Another way in which literary rejection and romantic rejection cross over is the presence of silence. Due to the influx of submissions that magazines receive, a number of publications will simply state that if you do not hear from them within a certain time period, then they are uninterested in your work. The editor is spared the unfortunate task of rejecting the aspiring author outright, the author does not get a conclusive rejection, and within that silence an unflattering dialogue can emerge.
In relationships, Baumeister and Wotman call this the ‘conspiracy of silence’; that is, when a person’s silence does not confirm their rejection of another, but nor does it confirm their affections, leading to a breakdown in communication and understanding: ‘The one person doesn’t want to speak the words of rejection, and the other doesn’t want to hear it. Hence, inevitably, communication is poor and the two often disagree about whether there was a mutual attraction and whether there was explicit rejection.’
In the writer’s case, the silence that replaces the traditional rejection letter is often more disappointing and upsetting, but also more elusive. The gesture is necessary, given the number of submissions, but also a little duplicitous.
Not only are rejection letters declining as online submissions increase, but so too is the very word ‘rejection’. Editors are seemingly aware that the term is harsh. An unsuccessful submission to the online program Submittable does not receive the standard ‘Rejected’ stamp that seems to be part of some inevitable, romantic (and even cathartic) narrative, but instead the manuscript will be accompanied by the somewhat underhanded word ‘Declined’ (in red lettering), a linguistically cleaner word.
This may be an innocuous gesture, or it may be a subtle way for gatekeepers to wash their hands of the guilt of rejecting unsuccessful writers. It is never a fun job. But the word ‘rejection’, at least, can inspire defiance in aspiring writers, or even produce some luxurious self-pity, rather than ‘declined’, which sounds polite in the wrong sort of way.

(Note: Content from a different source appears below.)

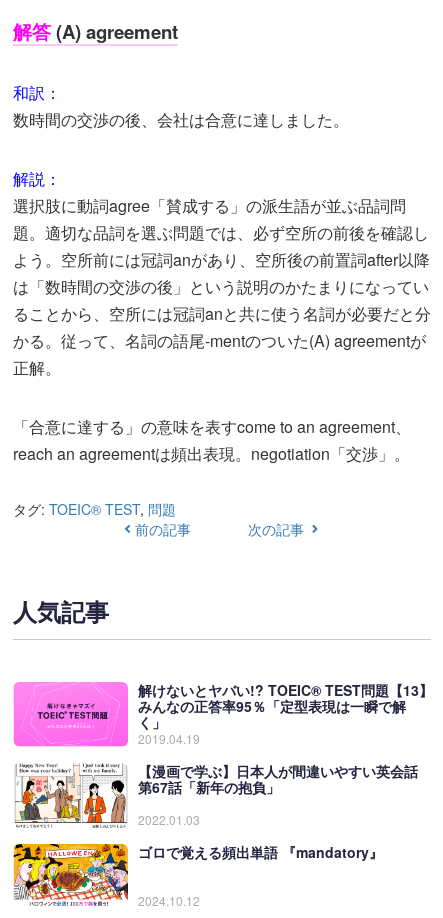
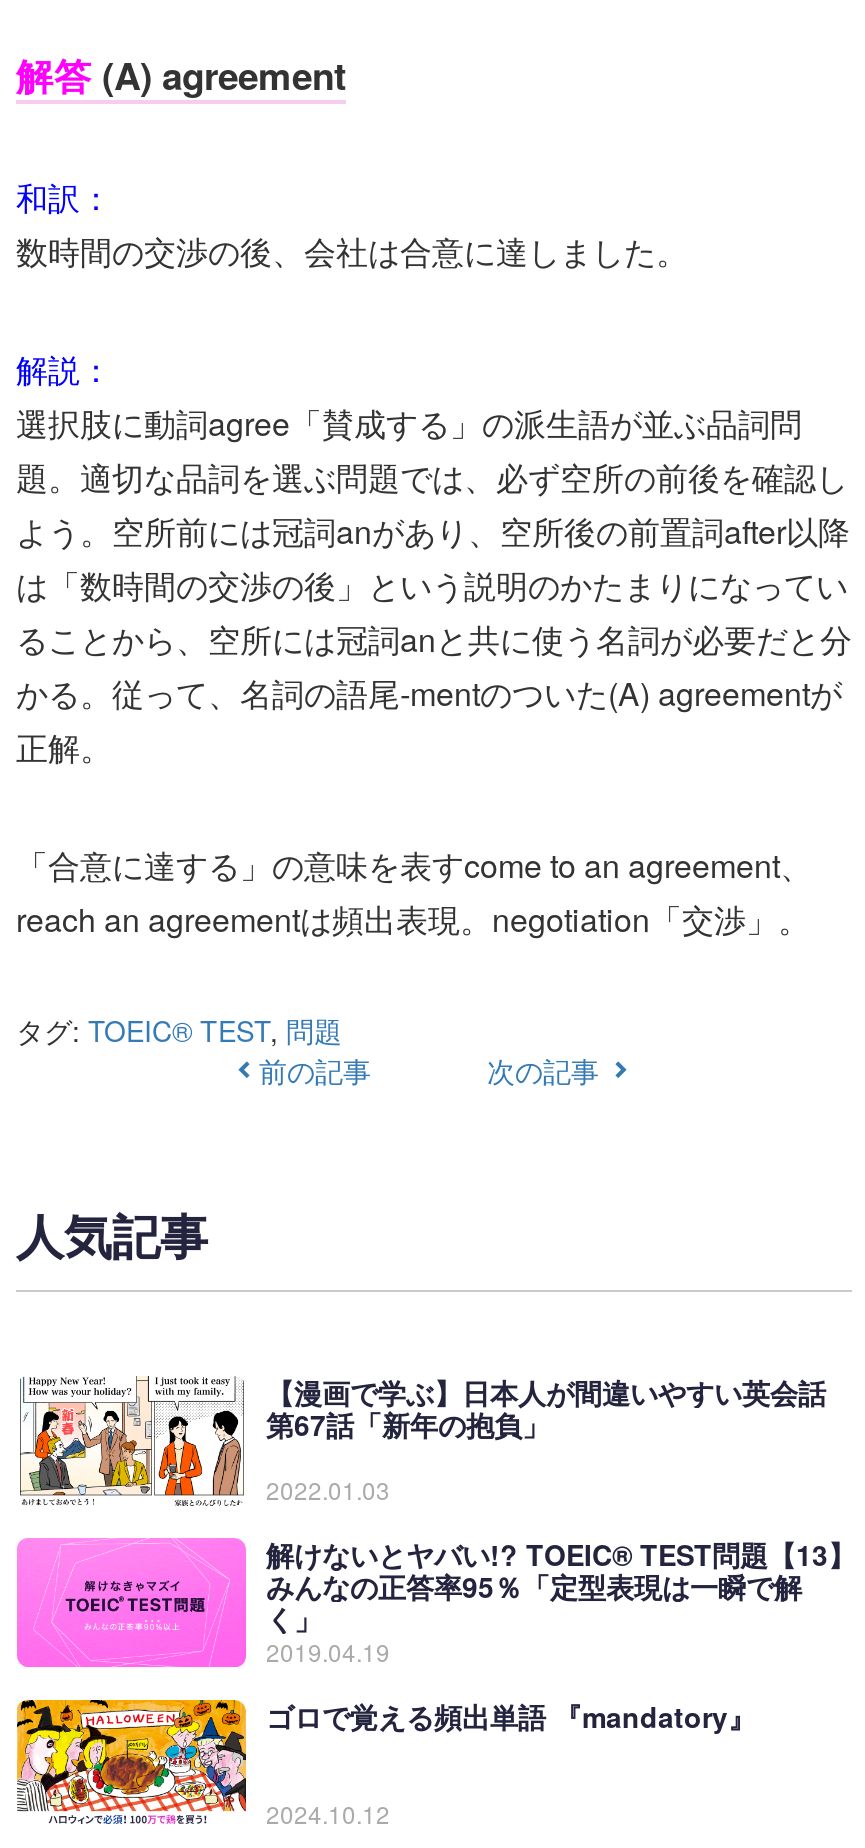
moved [19,680,433,747] -> [28,1534,856,1668]: [image] | 解けないとヤバい!? TOEIC® TEST問題【13】 | みんなの正答率95％「定型表現は一瞬で解 | 2019.04.19
moved [14,761,418,829] -> [18,1372,826,1508]: [image] | 【漫画で学ぶ】日本人が間違いやすい英会話 | 第67話「新年の抱負」 | 2022.01.03

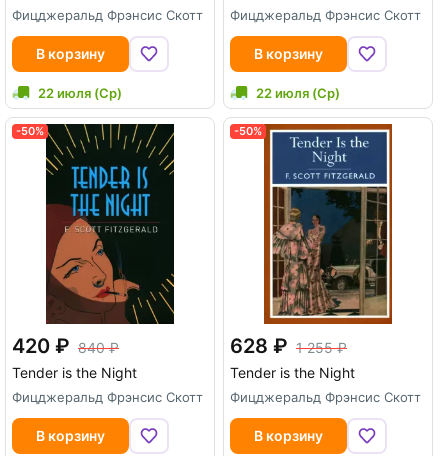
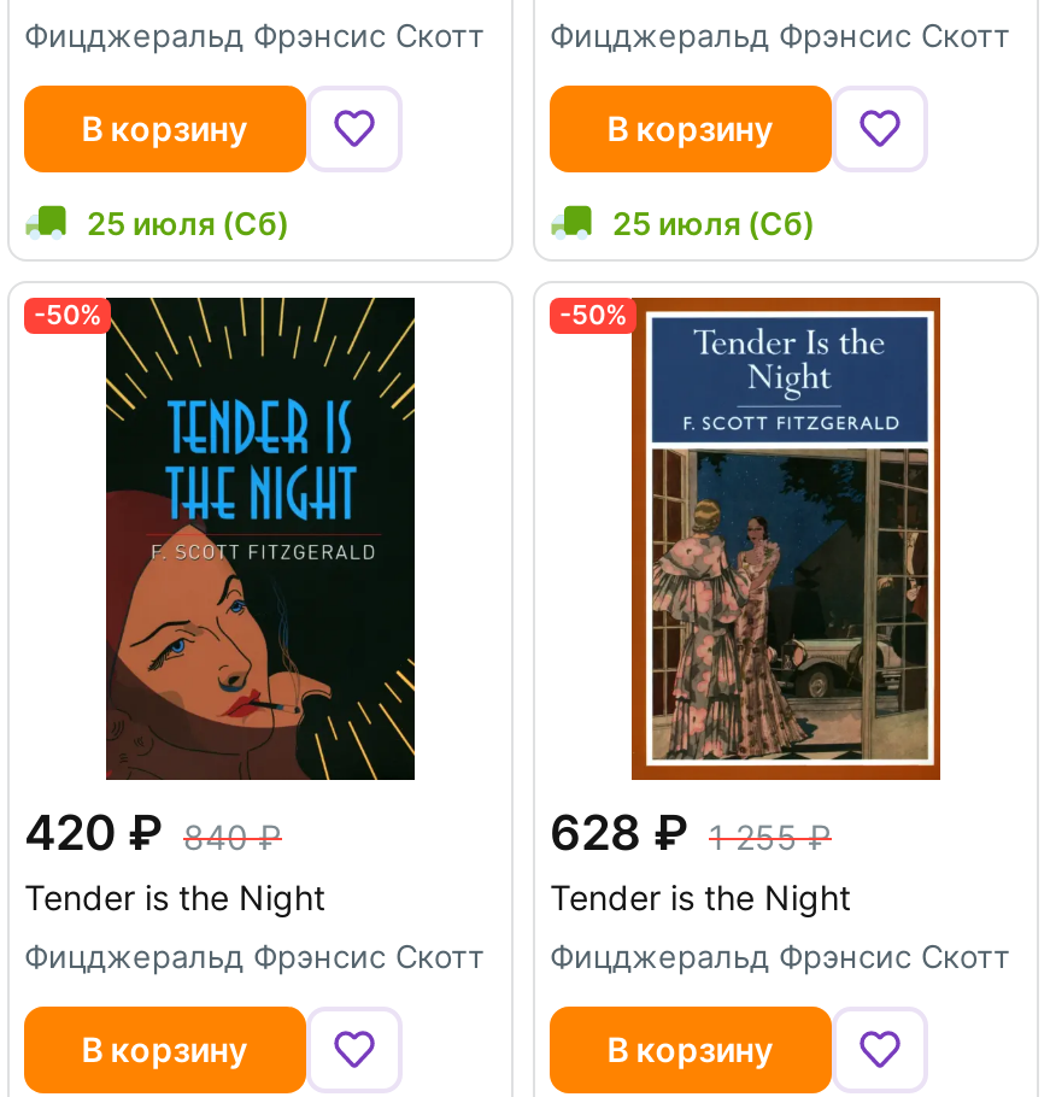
[38,85,122,101] 22 июля (Ср) -> [87,203,289,242] 25 июля (Сб)
[256,85,340,101] 22 июля (Ср) -> [612,203,815,242] 25 июля (Сб)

After a never-ending list of ‘declined’ non-letters, writers may eventually give up entirely. While the stories of rejected writers who become Pulitzer Prize winners flood the internet, we never hear the stories about writers who never become established authors, simply because we have no interest in the life and personality of an unsuccessful writer whose books will never be read.
Of course it is hardly appealing to promote a pessimistic line of thinking when it comes to publishing. But it is perhaps necessary to convey the reality of publishing to writers early on, rather than propagating the stories of eventual success as the norm, which may draw out the pain of disappointment and leave writers more jaded as a result.

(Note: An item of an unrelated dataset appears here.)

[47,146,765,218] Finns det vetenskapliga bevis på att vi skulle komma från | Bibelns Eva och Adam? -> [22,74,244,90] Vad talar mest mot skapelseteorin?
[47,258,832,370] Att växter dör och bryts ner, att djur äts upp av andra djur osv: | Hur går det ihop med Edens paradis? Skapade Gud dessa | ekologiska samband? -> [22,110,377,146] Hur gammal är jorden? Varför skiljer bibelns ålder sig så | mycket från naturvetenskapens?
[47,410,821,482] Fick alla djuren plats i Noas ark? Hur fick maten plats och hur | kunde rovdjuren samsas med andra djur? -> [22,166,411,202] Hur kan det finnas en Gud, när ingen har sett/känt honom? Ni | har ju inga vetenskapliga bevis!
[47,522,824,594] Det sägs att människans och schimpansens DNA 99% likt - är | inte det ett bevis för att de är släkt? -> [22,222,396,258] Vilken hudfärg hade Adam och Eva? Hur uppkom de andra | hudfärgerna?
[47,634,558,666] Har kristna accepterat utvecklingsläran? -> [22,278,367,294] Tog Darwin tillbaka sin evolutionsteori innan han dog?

When we talk about rejection, we are mainly talking about writing within the publishing sector, and the intent (and failure) to publish; a writer may continue to write their stories without publication, writing for themselves and for their own gratification. As J.D. Salinger once stated: ‘I like to write. I love to write. But I write just for myself and my own pleasure.’

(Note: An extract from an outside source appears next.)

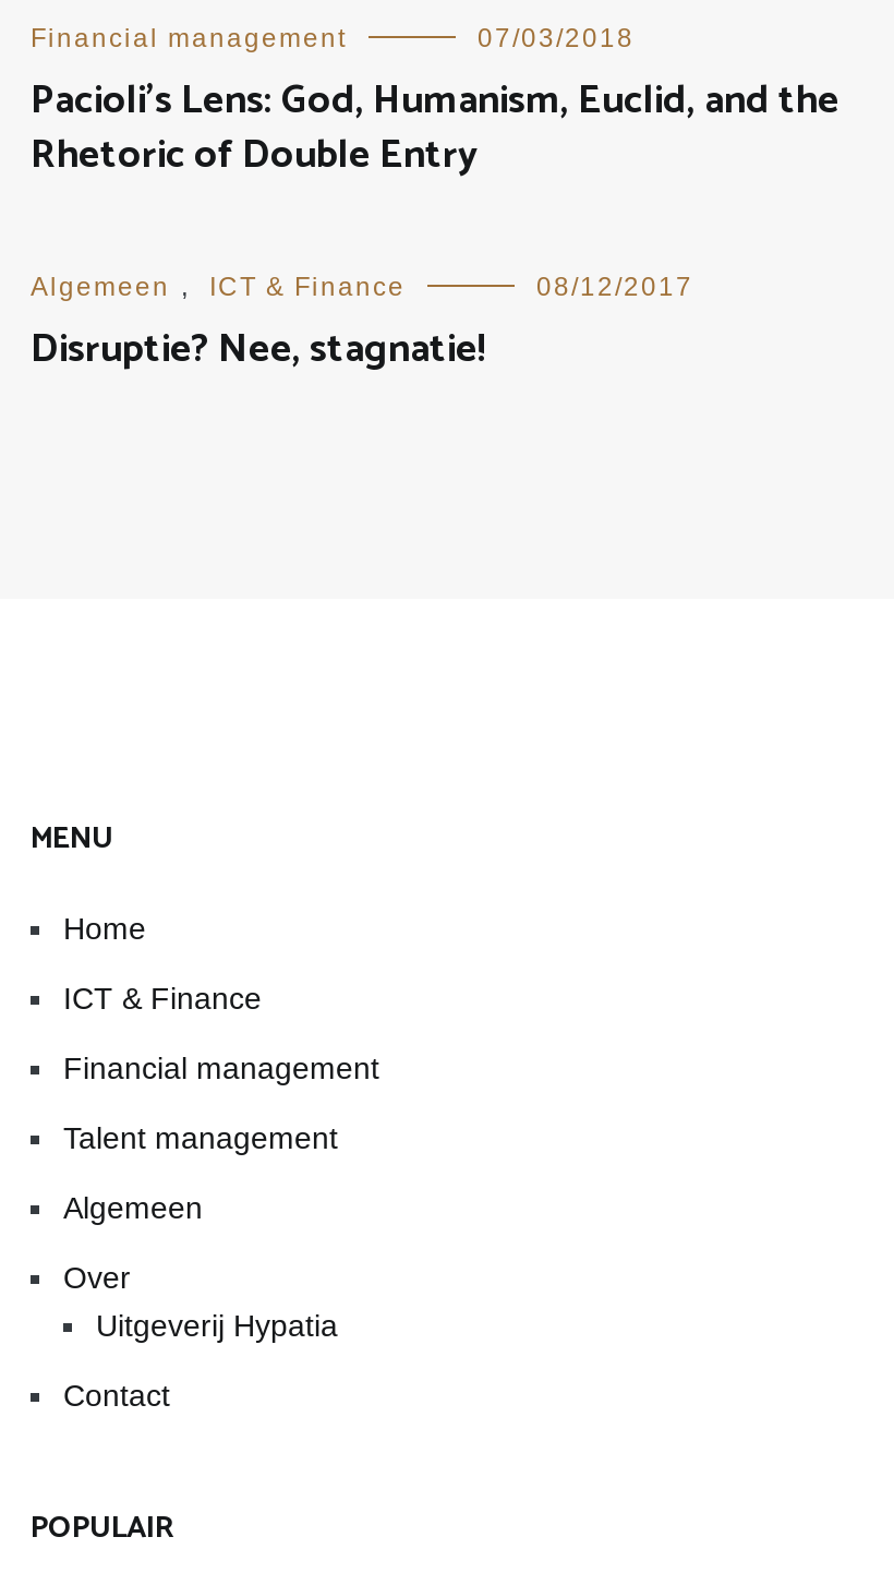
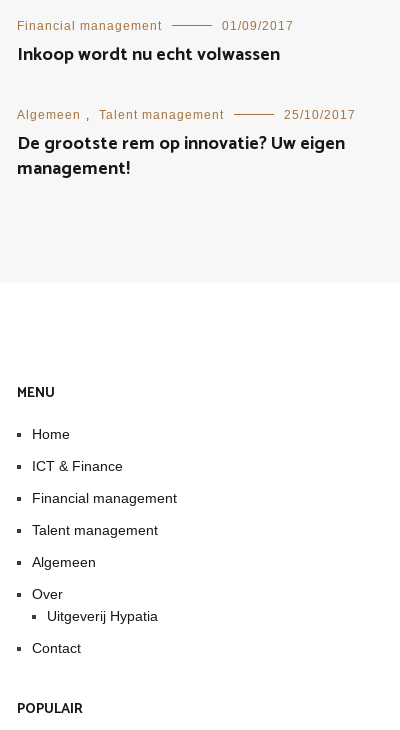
[31,22,839,188] 07/03/2018 | Pacioli’s Lens: God, Humanism, Euclid, and the | Rhetoric of Double Entry -> [17,19,294,70] 01/09/2017 | Inkoop wordt nu echt volwassen
[31,271,693,382] Algemeen , ICT & Finance | 08/12/2017 | Disruptie? Nee, stagnatie! -> [17,108,356,184] Algemeen , Talent management | 25/10/2017 | De grootste rem op innovatie? Uw eigen | management!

Perhaps we can agree that there are published writers and there are unpublished writers, and one is not more of a writer than the other. If you happen to enjoy writing and get published, that seems to be a bonus. To survive the scourge of rejection, it is often easier for writers who genuinely love writing as a passion rather than those writing in order to get their work published, because there is at least one reader: the writer themselves.
If someone genuinely loves to write, then the sting of rejection is slightly less painful, but not entirely diminished. The writer who loves to write feels the rejection of their ideas, their expression and their thoughts, rather than their inability to get ‘out there’ and gain recognition. As with many aspects of life, our ability to cope with rejection depends on why we are actually persevering in the first place: whether we hope someone will eventually cut us a break, bringing us the success and attention we know we deserve, or whether we are willing to continue writing for the sake of it, for our own enjoyment, even if it means remaining unpublished for a long period of time, if not forever.